***** Data section *****

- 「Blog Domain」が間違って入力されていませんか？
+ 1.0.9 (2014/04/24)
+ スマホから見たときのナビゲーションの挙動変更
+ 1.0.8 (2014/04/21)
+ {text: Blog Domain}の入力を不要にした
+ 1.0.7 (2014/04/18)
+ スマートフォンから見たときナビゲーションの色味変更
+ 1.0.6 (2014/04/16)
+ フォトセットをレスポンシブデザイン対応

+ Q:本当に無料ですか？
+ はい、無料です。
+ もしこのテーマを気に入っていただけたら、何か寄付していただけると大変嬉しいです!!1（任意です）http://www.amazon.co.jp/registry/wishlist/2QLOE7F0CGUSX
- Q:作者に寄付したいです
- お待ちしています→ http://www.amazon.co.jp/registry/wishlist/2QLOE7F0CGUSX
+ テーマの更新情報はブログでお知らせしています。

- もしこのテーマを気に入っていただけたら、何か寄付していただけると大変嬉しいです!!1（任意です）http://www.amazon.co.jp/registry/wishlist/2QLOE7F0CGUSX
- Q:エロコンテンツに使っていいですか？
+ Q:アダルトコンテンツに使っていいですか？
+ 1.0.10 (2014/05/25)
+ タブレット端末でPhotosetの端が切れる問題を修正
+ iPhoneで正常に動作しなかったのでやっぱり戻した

*****
***** Data section *****

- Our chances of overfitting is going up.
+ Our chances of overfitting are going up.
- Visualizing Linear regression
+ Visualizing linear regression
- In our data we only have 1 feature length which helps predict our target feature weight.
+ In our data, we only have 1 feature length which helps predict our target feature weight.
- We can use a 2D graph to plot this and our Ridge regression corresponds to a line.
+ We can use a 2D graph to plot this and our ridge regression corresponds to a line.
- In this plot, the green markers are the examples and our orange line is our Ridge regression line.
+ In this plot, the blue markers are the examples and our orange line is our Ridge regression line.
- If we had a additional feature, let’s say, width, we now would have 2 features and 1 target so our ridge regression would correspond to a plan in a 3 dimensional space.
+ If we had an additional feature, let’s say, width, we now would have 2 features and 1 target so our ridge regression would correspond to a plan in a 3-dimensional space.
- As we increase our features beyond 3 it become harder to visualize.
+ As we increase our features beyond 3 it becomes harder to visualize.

*****

**Exercise directions**:
From the line containing "- Visualizing Linear regression" down to the line containing "becomes harder to visualize." in the material above, reproduce every line exactly, including the two end lines.

**Task result**:
- Visualizing Linear regression
+ Visualizing linear regression
- In our data we only have 1 feature length which helps predict our target feature weight.
+ In our data, we only have 1 feature length which helps predict our target feature weight.
- We can use a 2D graph to plot this and our Ridge regression corresponds to a line.
+ We can use a 2D graph to plot this and our ridge regression corresponds to a line.
- In this plot, the green markers are the examples and our orange line is our Ridge regression line.
+ In this plot, the blue markers are the examples and our orange line is our Ridge regression line.
- If we had a additional feature, let’s say, width, we now would have 2 features and 1 target so our ridge regression would correspond to a plan in a 3 dimensional space.
+ If we had an additional feature, let’s say, width, we now would have 2 features and 1 target so our ridge regression would correspond to a plan in a 3-dimensional space.
- As we increase our features beyond 3 it become harder to visualize.
+ As we increase our features beyond 3 it becomes harder to visualize.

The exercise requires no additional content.